J’ai bien conscience en écrivant ces lignes que beaucoup de mes lecteurs les désapprouveront. Oui, il est probable que beaucoup de mes lecteurs ont manifesté une certaine satisfaction à la vue de la gifle reçue par le président de la république. Ce n’est pas mon cas.

Je lis et j’entends la force du sentiment de rejet qu’inspire Emmanuel Macron à une partie non négligeable de la population. Ce sentiment n’est pas nouveau, et il culmina lors de la crise des Gilets Jaunes. La manifestation de ce rejet, en revanche, ne peut prendre d’autre forme qu’électorale. Et ce pour une simple raison : il en est du président de la république comme du drapeau ou de l’hymne national : on n’y touche pas sans commettre une sorte de sacrilège. Non que la république soit sacrée – je suis royaliste, et donc vous imaginez ce que j’en pense – mais puisque la forme étatique de gestion de la nation française est aujourd’hui la république, alors, le président de la république, qu’on le veuille ou qu’on le regrette, incarne la nation dans sa chair. C’est le fameux mot de Charles de Gaulle « La république, notre royaume de France ».

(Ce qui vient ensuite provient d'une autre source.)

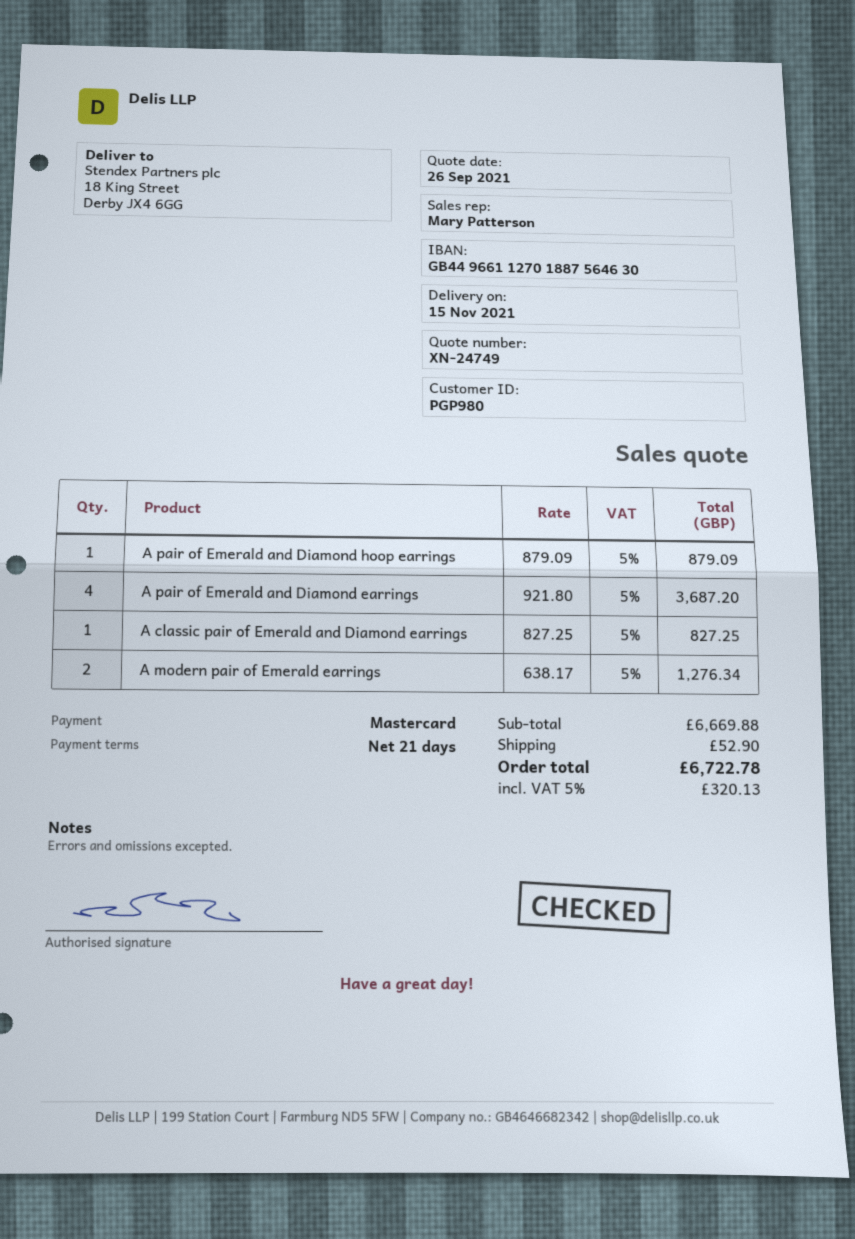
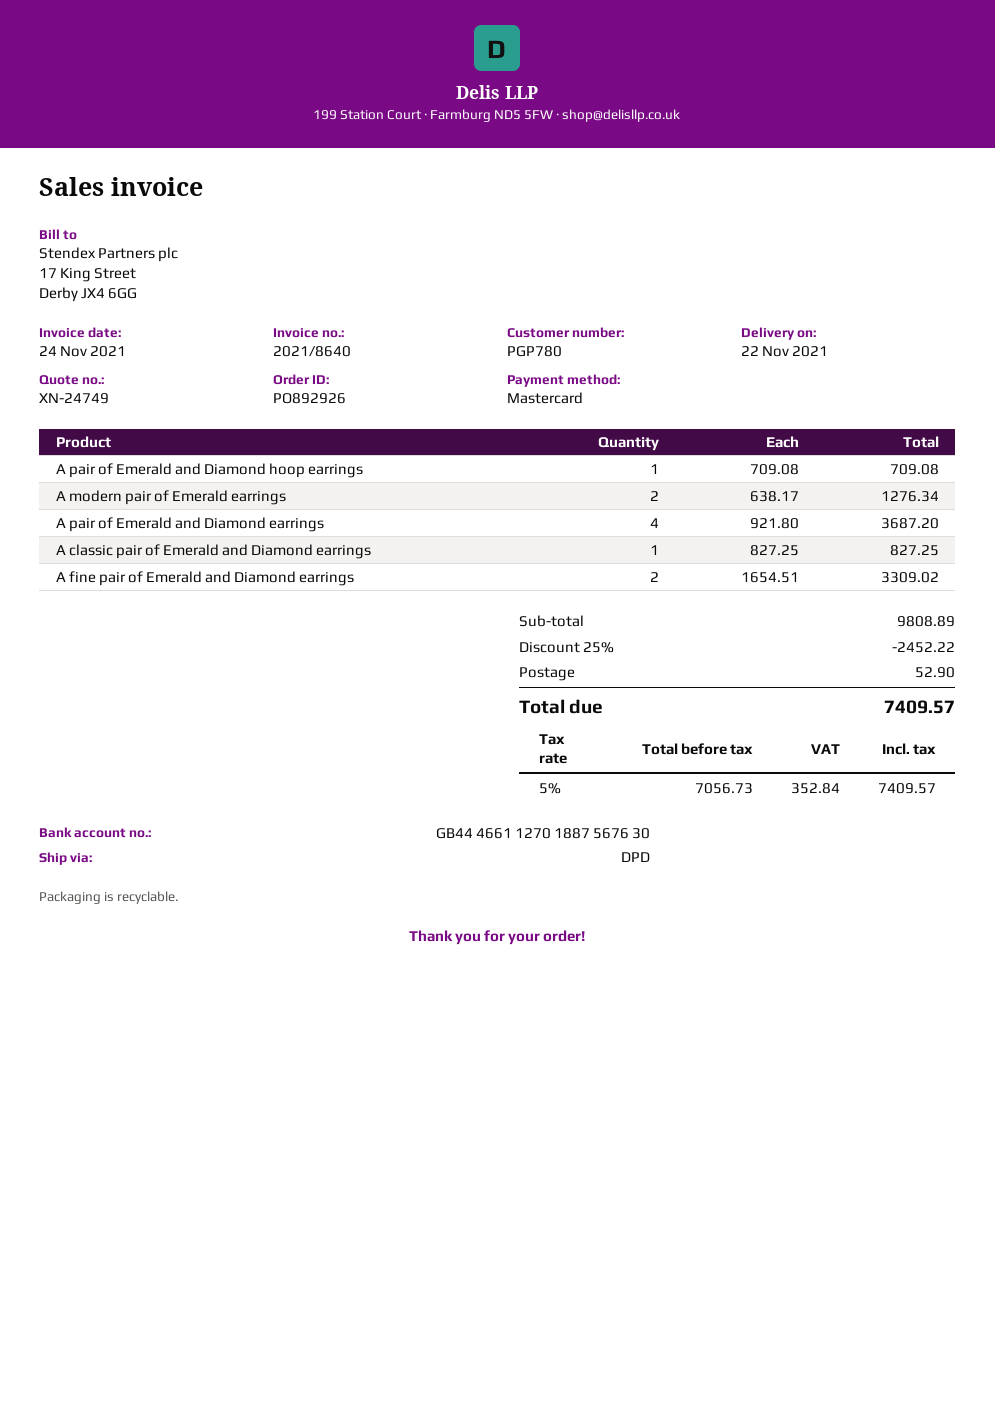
delivery date: 2021-11-15 -> 2021-11-22
customer number: PGP980 -> PGP780
bank account: GB44966112701887564630 -> GB44466112701887567630
A pair of Emerald and Diamond hoop earrings: 1 x 879.09 = 879.09 -> 1 x 709.08 = 709.08
A fine pair of Emerald and Diamond earrings: none -> 2 x 1654.51 = 3309.02
subtotal: 6669.88 -> 9808.89
discount: none -> 25% = 2452.22
tax: 5% = 320.13 -> 5% = 352.84
total: 6722.78 -> 7409.57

Qu’un quidam gifle aujourd’hui François Hollande ou Nicolas Sarkozy, cela n’aurait d’implications que privées. Mais en revanche, que le même quidam n’attende pas qu’Emmanuel Macron soit descendu de son trône républicain pour lui asséner une gifle, cela me paraît une insulte faite à la nation. Cette gifle atteint celui qui nous incarne. Donc, elle nous atteint.

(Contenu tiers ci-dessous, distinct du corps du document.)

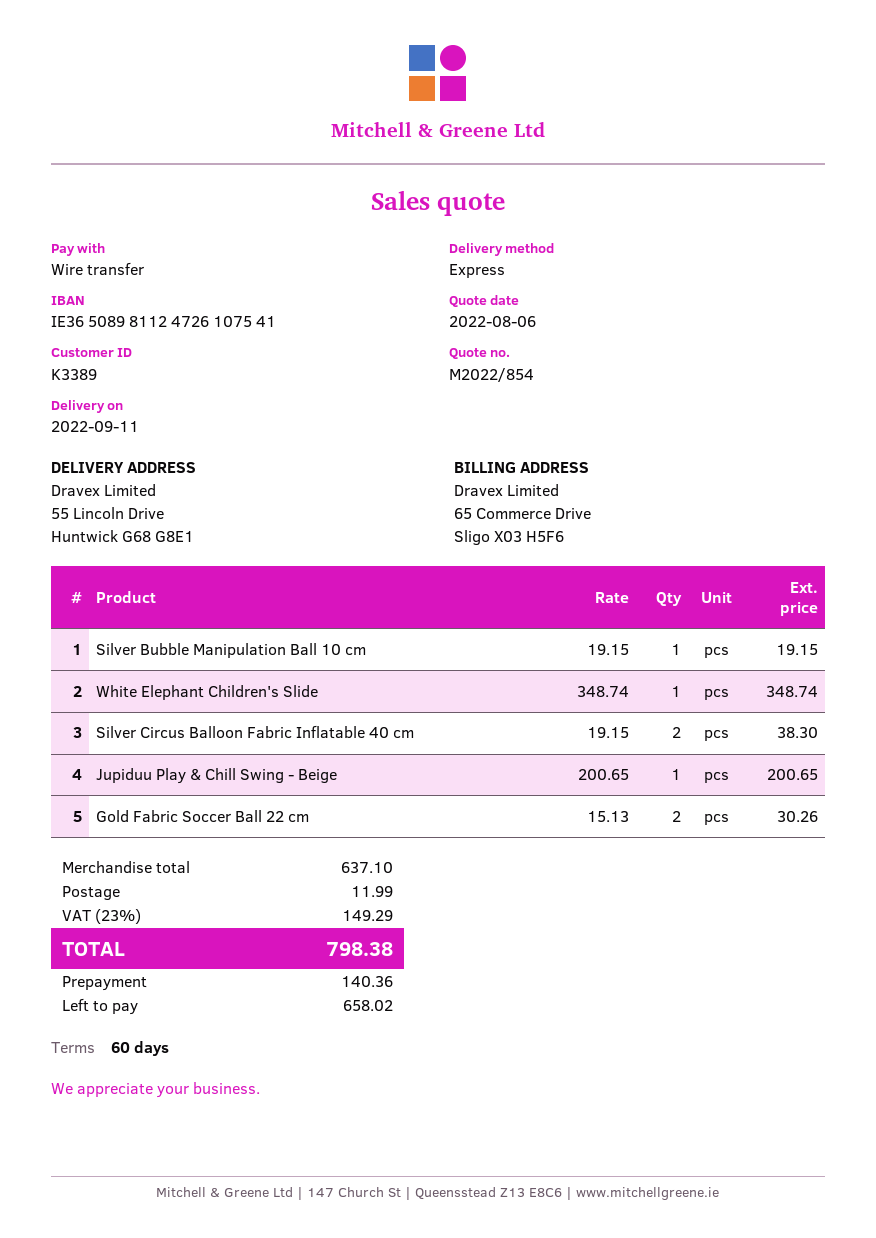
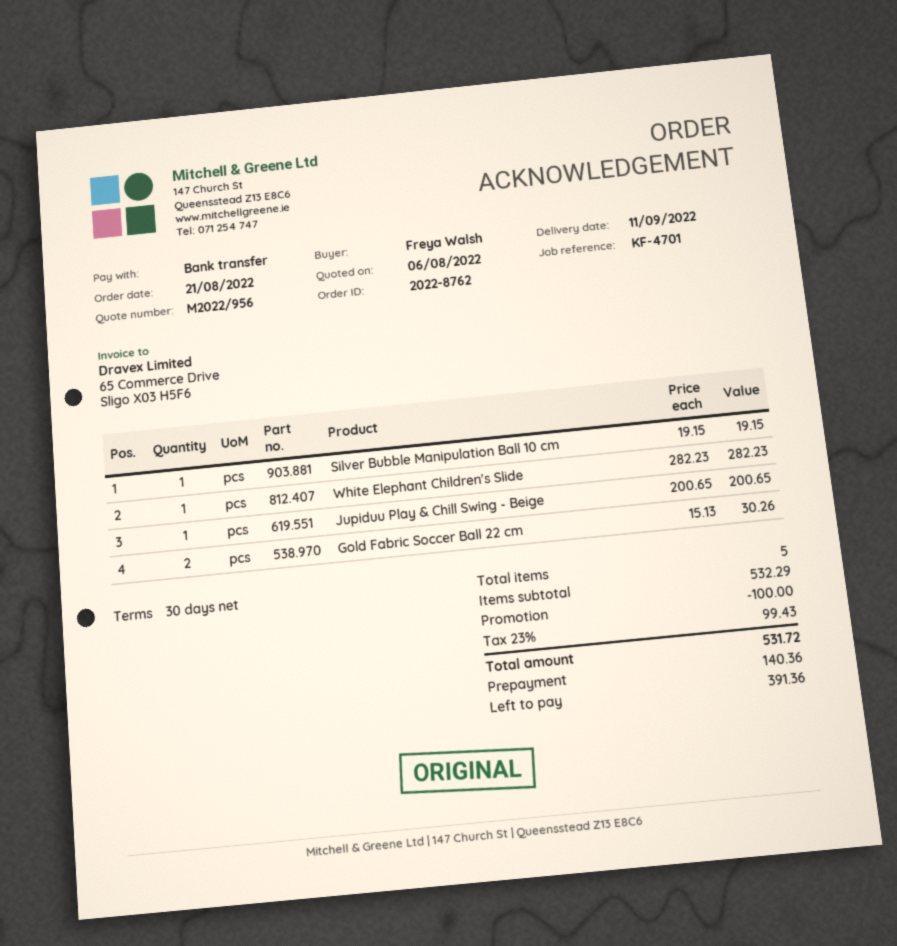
quote number: M2022/854 -> M2022/956
payment terms: 60 days -> 30 days
White Elephant Children's Slide: 1 x 348.74 = 348.74 -> 1 x 282.23 = 282.23
Silver Circus Balloon Fabric Inflatable 40 cm: 2 x 19.15 = 38.30 -> none
subtotal: 637.10 -> 532.29
discount: none -> 100.00
shipping: 11.99 -> none
tax: 23% = 149.29 -> 23% = 99.43
total: 798.38 -> 531.72
balance: 658.02 -> 391.36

Je le répète : je sais que ma position – surtout venant d’un royaliste, qui cria « Montjoie ! Saint-Denis ! » à de nombreuses occasions – offusquera une partie de mes lecteurs. Pourtant, elle me paraît logique. C’est la même logique qui fait qu’un royaliste entrant dans l’armée respectera le drapeau tricolore et La Marseillaise. Ce faisant, c’est la nation que nous respectons. Je ne crois pas qu’une gifle au chef de l’État soit une marque de respect envers la nation.

J’entends aussi pourtant bien évidemment ceux qui m’expliquent que c’est Emmanuel Macron lui-même qui a désacralisé sa fonction, depuis ses selfies de câlins avec des repris de justice dans nos colonies jusqu’à ses gesticulations en compagnie de deux youtubeurs ridicules, en passant par ses photos avec des « artistes » d’un genre très spécial rassemblés à l’Élysée lors d’une fête de la « musique ».

Oui, certes, à la suite de Sarkozy et Hollande qui abîmèrent la présidence à coups de ridicule, Emmanuel Macron, qui avait commencé son quinquennat avec un certain sens du prestige de la fonction, le termine dans un délire post-moderne qui n’en finit pas de nous étouffer.

Mais, pourtant, au-delà du corps d’Emmanuel Macron, il y a celui du président, de celui qui préside, donc, au destin de la France. Et ce corps-là, on ne saurait le gifler sans que la gifle n’atteigne toute la nation.